Error in latex_to_unicode

Open dlesbre opened this issue 1 year ago • 0 comments

Describe the bug The latex_to_unicode function can fail with a rather obsure type error:

Traceback (most recent call last):
  File "<stdin>", line 1, in <module>
  File "/home/dorian/Programs/github/bibtex-autocomplete/venv/lib/python3.11/site-packages/bibtexparser/latexenc.py", line 65, in latex_to_unicode
    string = _replace_all_latex(string, itertools.chain(
             ^^^^^^^^^^^^^^^^^^^^^^^^^^^^^^^^^^^^^^^^^^^
  File "/home/dorian/Programs/github/bibtex-autocomplete/venv/lib/python3.11/site-packages/bibtexparser/latexenc.py", line 53, in _replace_all_latex
    string = _replace_latex(string, l.rstrip(), u)
             ^^^^^^^^^^^^^^^^^^^^^^^^^^^^^^^^^^^^^
  File "/home/dorian/Programs/github/bibtex-autocomplete/venv/lib/python3.11/site-packages/bibtexparser/latexenc.py", line 35, in _replace_latex
    if unicodedata.combining(unicod):
       ^^^^^^^^^^^^^^^^^^^^^^^^^^^^^
TypeError: combining() argument must be a unicode character, not str

The problem is most likely due to line like this one, where the encoding isn't a single unicode character: https://github.com/sciunto-org/python-bibtexparser/blob/e4c6eb656f26363eab91510f209a9d7e32942db9/bibtexparser/latexenc.py#L941-L945

(Although this isn't the only example)

Reproducing

Version: 1.4.1

Code:

from bibtexparser.latexenc import latex_to_unicode
latex_to_unicode("\\;")

Remaining Questions (Optional) Please tick all that apply:

[x] I would be willing to contribute a PR to fix this issue: my solution would be to put a try except block around the call to unicodedata.combining, assume false if it fails.

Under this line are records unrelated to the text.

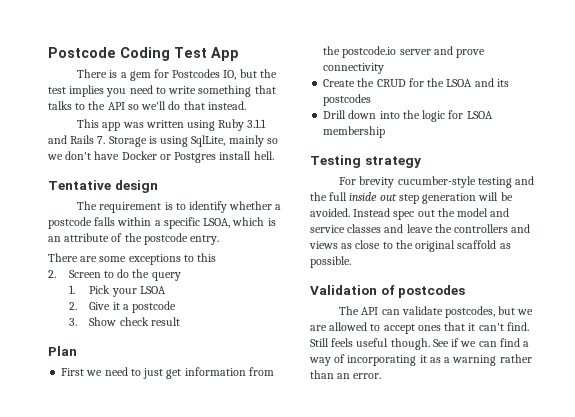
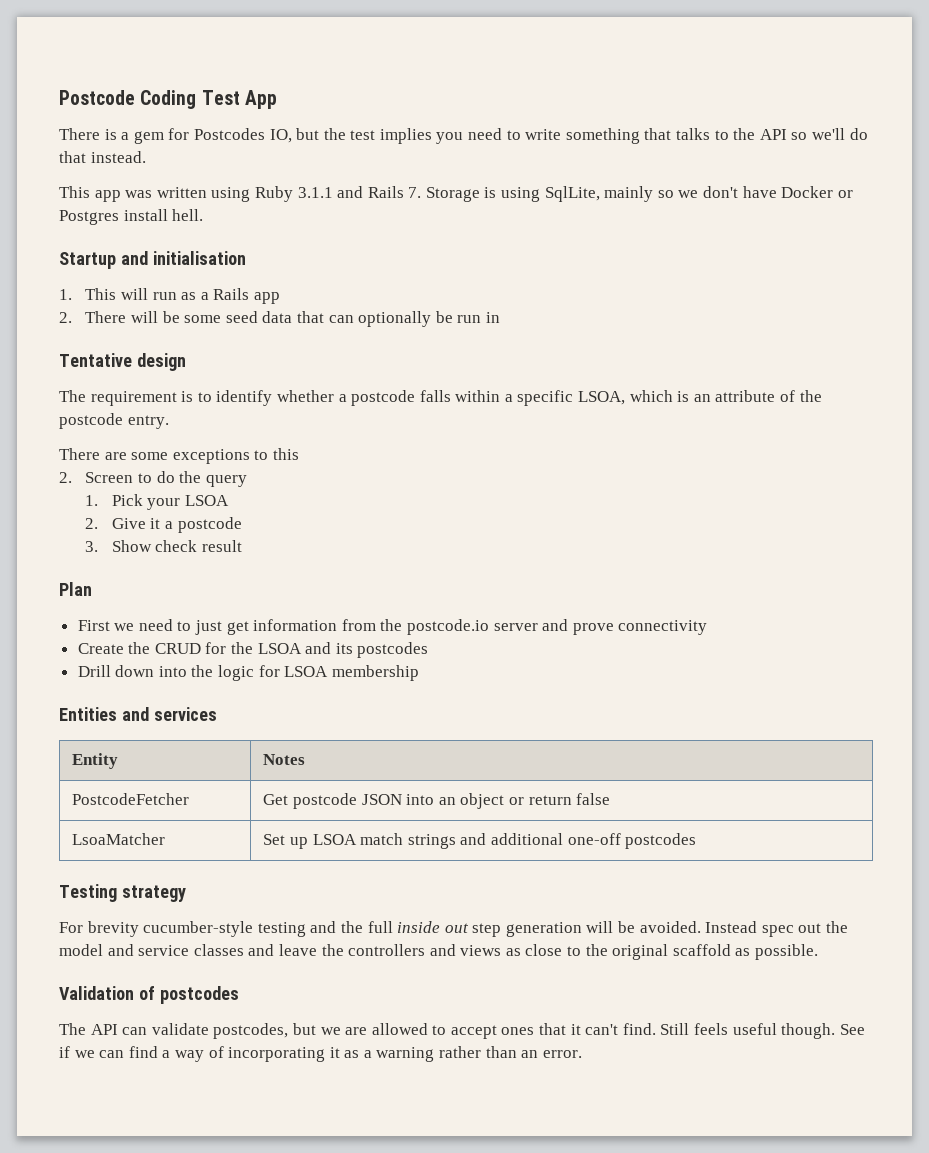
+ Startup and initialisation
+ 1. This will run as a Rails app
+ 2. There will be some seed data that can optionally be run in
+ Entities and services
+ Entity | Notes
+ PostcodeFetcher | Get postcode JSON into an object or return false
+ LsoaMatcher | Set up LSOA match strings and additional one-off postcodes

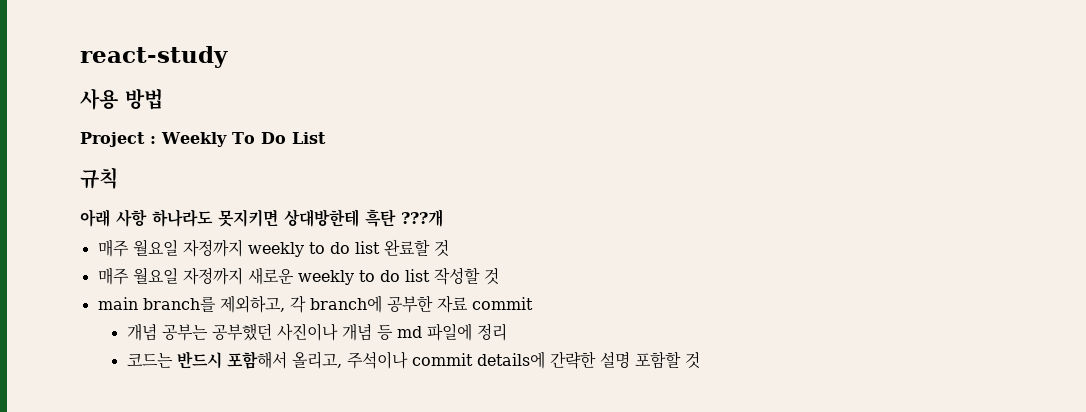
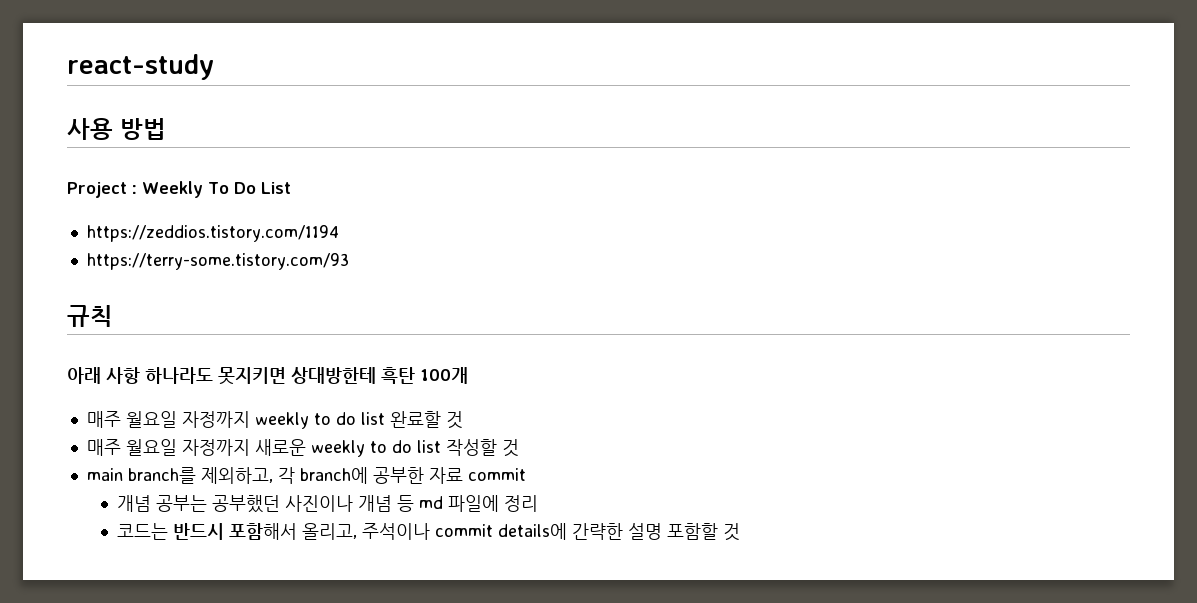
+ https://zeddios.tistory.com/1194
+ https://terry-some.tistory.com/93
- 아래 사항 하나라도 못지키면 상대방한테 흑탄 ???개
+ 아래 사항 하나라도 못지키면 상대방한테 흑탄 100개

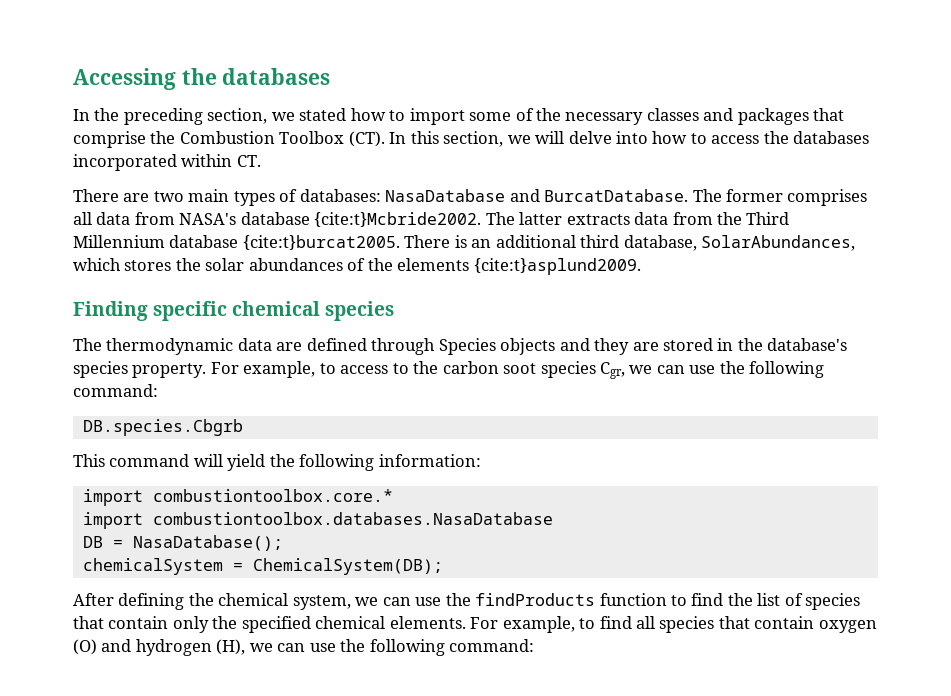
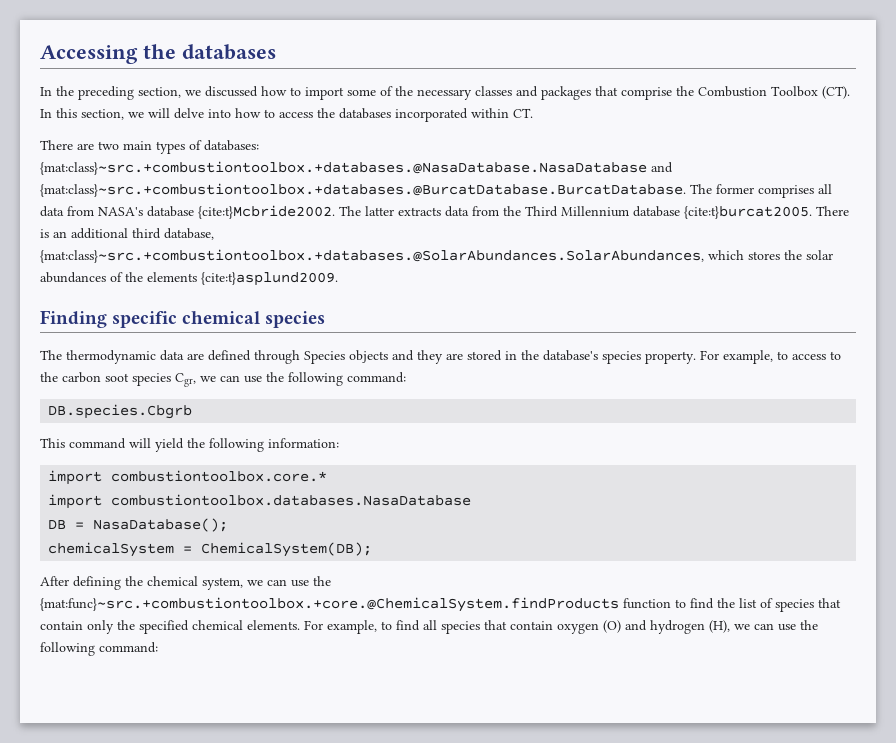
- In the preceding section, we stated how to import some of the necessary classes and packages that comprise the Combustion Toolbox (CT). In this section, we will delve into how to access the databases incorporated within CT.
+ In the preceding section, we discussed how to import some of the necessary classes and packages that comprise the Combustion Toolbox (CT). In this section, we will delve into how to access the databases incorporated within CT.
- There are two main types of databases: NasaDatabase and BurcatDatabase. The former comprises all data from NASA's database {cite:t}Mcbride2002.
+ There are two main types of databases: {mat:class}~src.+combustiontoolbox.+databases.@NasaDatabase.NasaDatabase and {mat:class}~src.+combustiontoolbox.+databases.@BurcatDatabase.BurcatDatabase. The former comprises all data from NASA's database {cite:t}Mcbride2002.
- There is an additional third database, SolarAbundances, which stores the solar abundances of the elements {cite:t}asplund2009.
+ There is an additional third database, {mat:class}~src.+combustiontoolbox.+databases.@SolarAbundances.SolarAbundances, which stores the solar abundances of the elements {cite:t}asplund2009.
- After defining the chemical system, we can use the findProducts function to find the list of species that contain only the specified chemical elements.
+ After defining the chemical system, we can use the {mat:func}~src.+combustiontoolbox.+core.@ChemicalSystem.findProducts function to find the list of species that contain only the specified chemical elements.

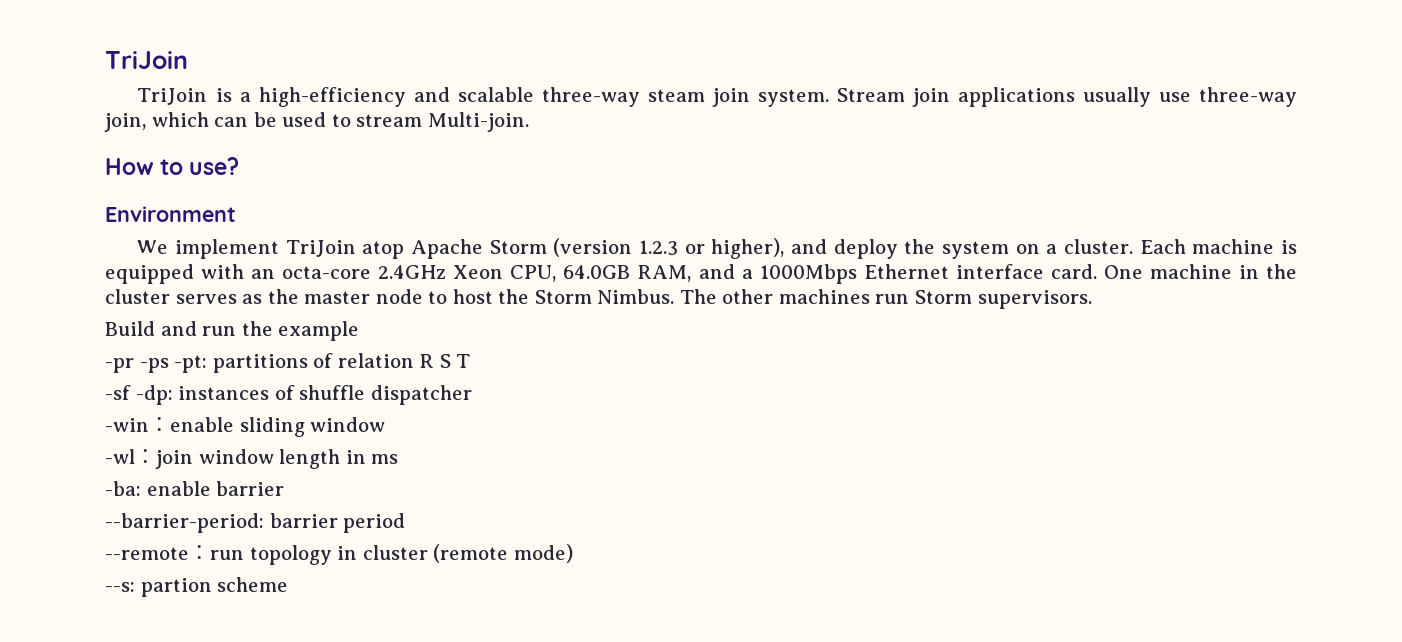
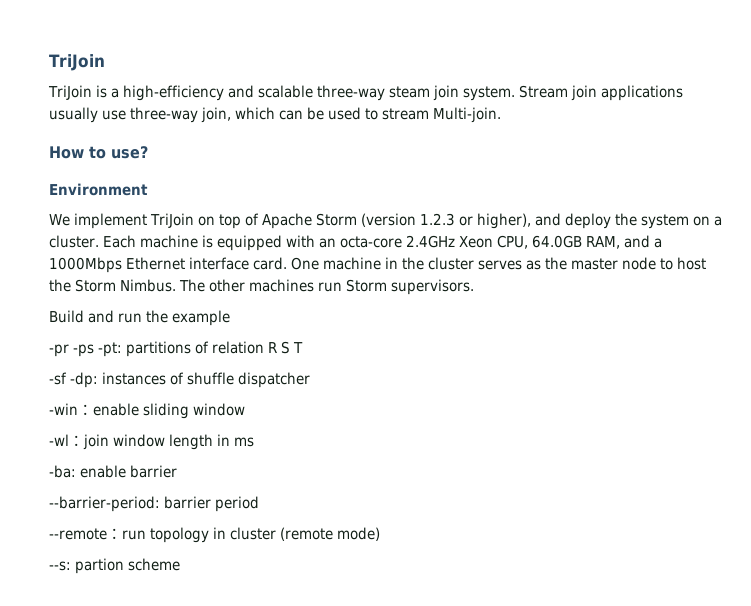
- We implement TriJoin atop Apache Storm (version 1.2.3 or higher), and deploy the system on a cluster.
+ We implement TriJoin on top of Apache Storm (version 1.2.3 or higher), and deploy the system on a cluster.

I haven't submitted this directly because I don't know what these non-unicode characters are and why they are there. If their is a good reason there is probably a better way to handle them, if not they should probably be removed.
[ ] This issue is a blocker, I'd be grateful for an early fix.

Related issue: https://github.com/dlesbre/bibtex-autocomplete/issues/12

Feb 16 '24 22:02 dlesbre